Nothing but the lines below from the one with "[980,574,1021,594] only ->" through the one with "[869,144,950,155] Sections >" should be output, each exactly as given, and no pictures.

[Source data]
*-*-*
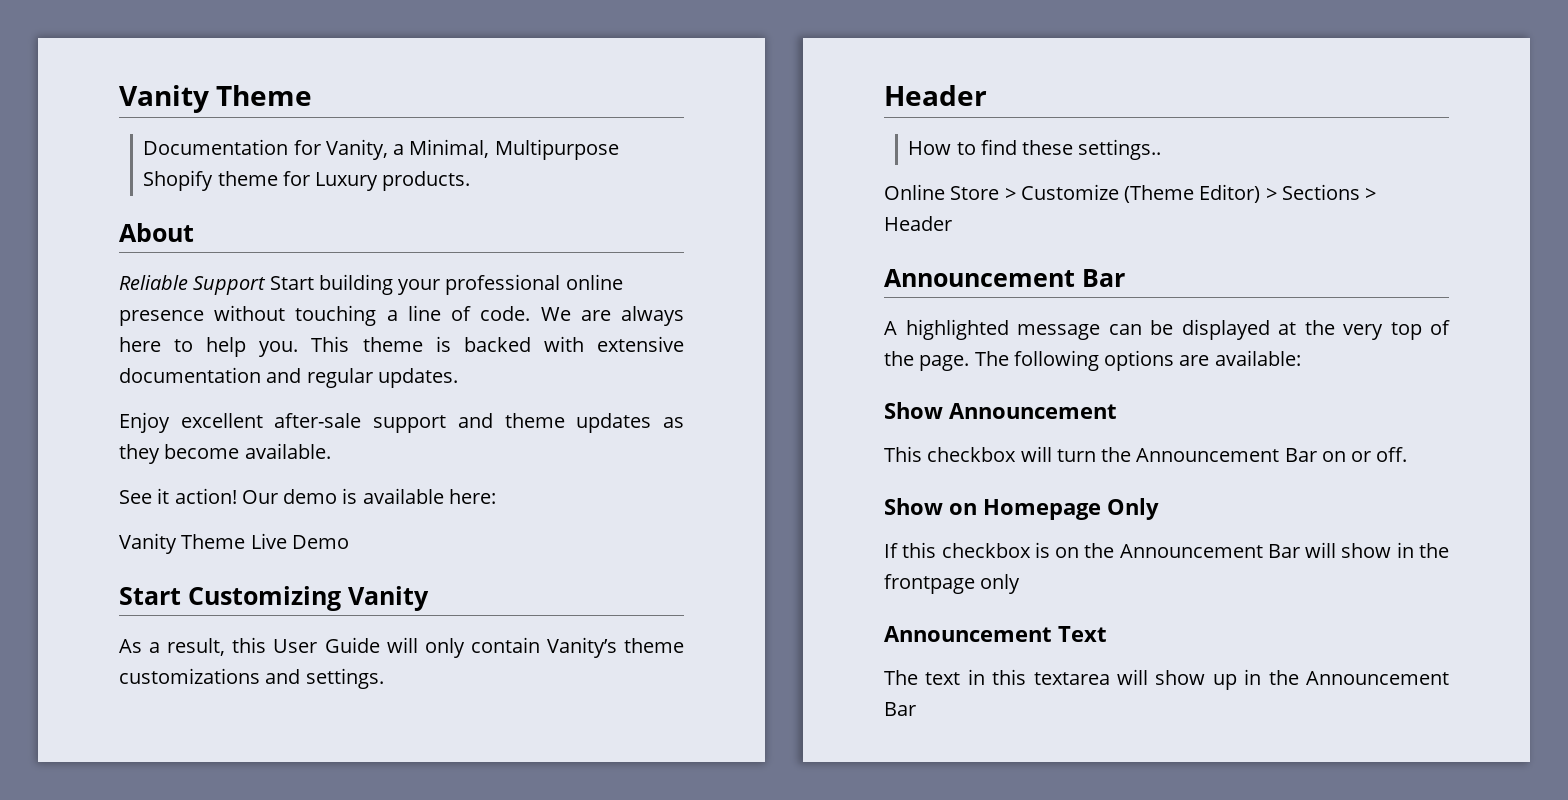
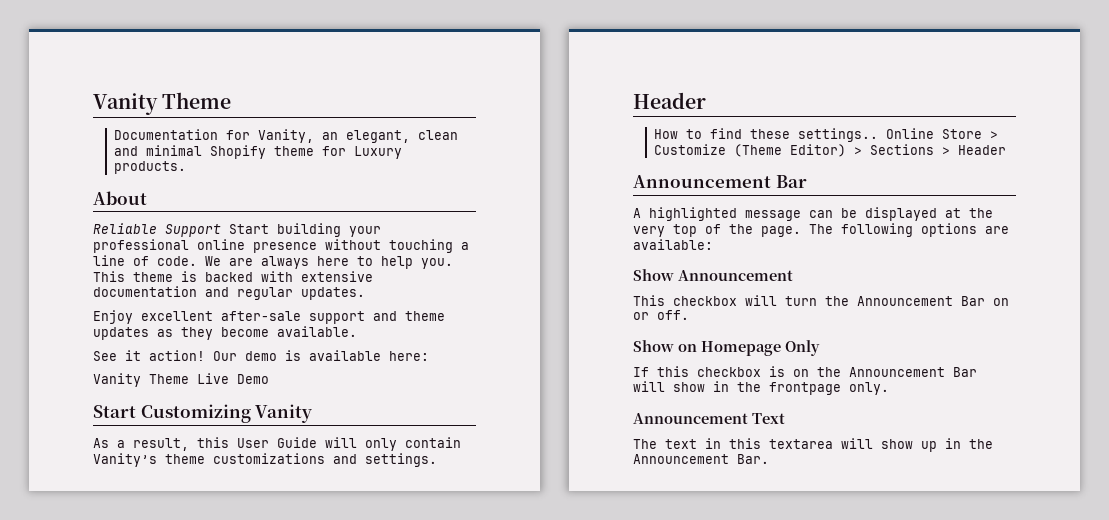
[393,139,619,160] a Minimal, Multipurpose -> [321,130,458,143] [113,145,202,156] an elegant, clean and minimal
(1162, 149) // -> (878, 135) none
[980,574,1021,594] only -> [849,382,889,395] only.
[884,702,916,716] Bar -> [737,454,769,464] Bar.

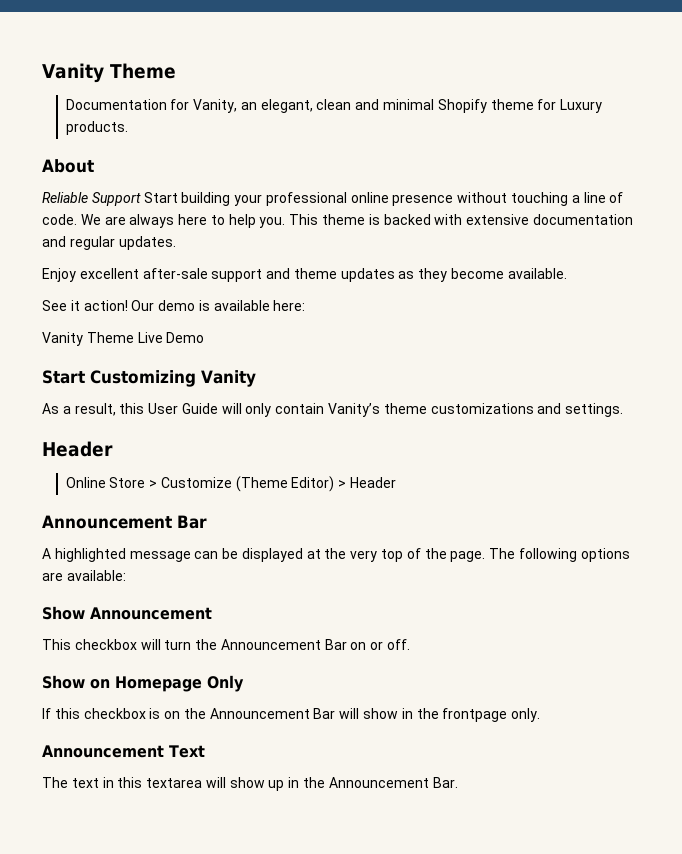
[653,128,878,142] How to find these settings.. -> (113, 449) none
[869,144,950,155] Sections > -> (347, 484) none

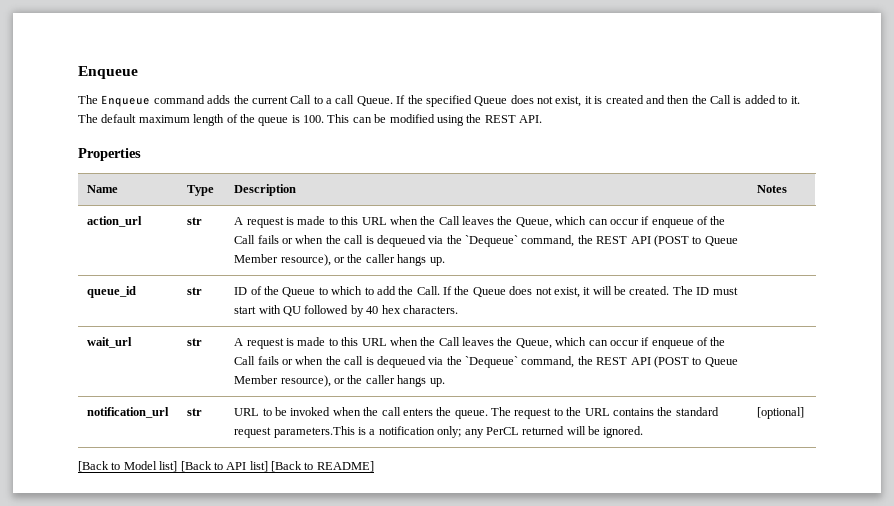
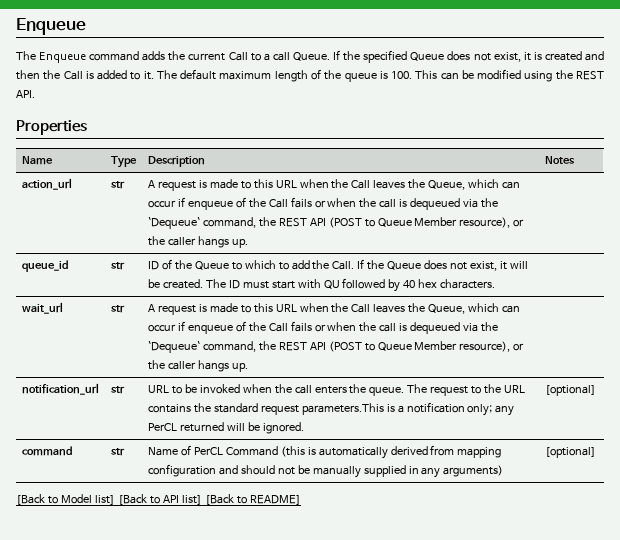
(805, 413) none -> [21,446,72,456] [110,448,125,456] [147,445,502,459] [147,464,504,478] [544,447,596,458] // command | str | Name of PerCL Command (this is automatically derived from mapping configuration and should not be manually supplied in any arguments) | [optional]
*-*-*
Written answer:
[980,574,1021,594] only -> [849,382,889,395] only.
[884,702,916,716] Bar -> [737,454,769,464] Bar.

[653,128,878,142] How to find these settings.. -> (113, 449) none
[869,144,950,155] Sections > -> (347, 484) none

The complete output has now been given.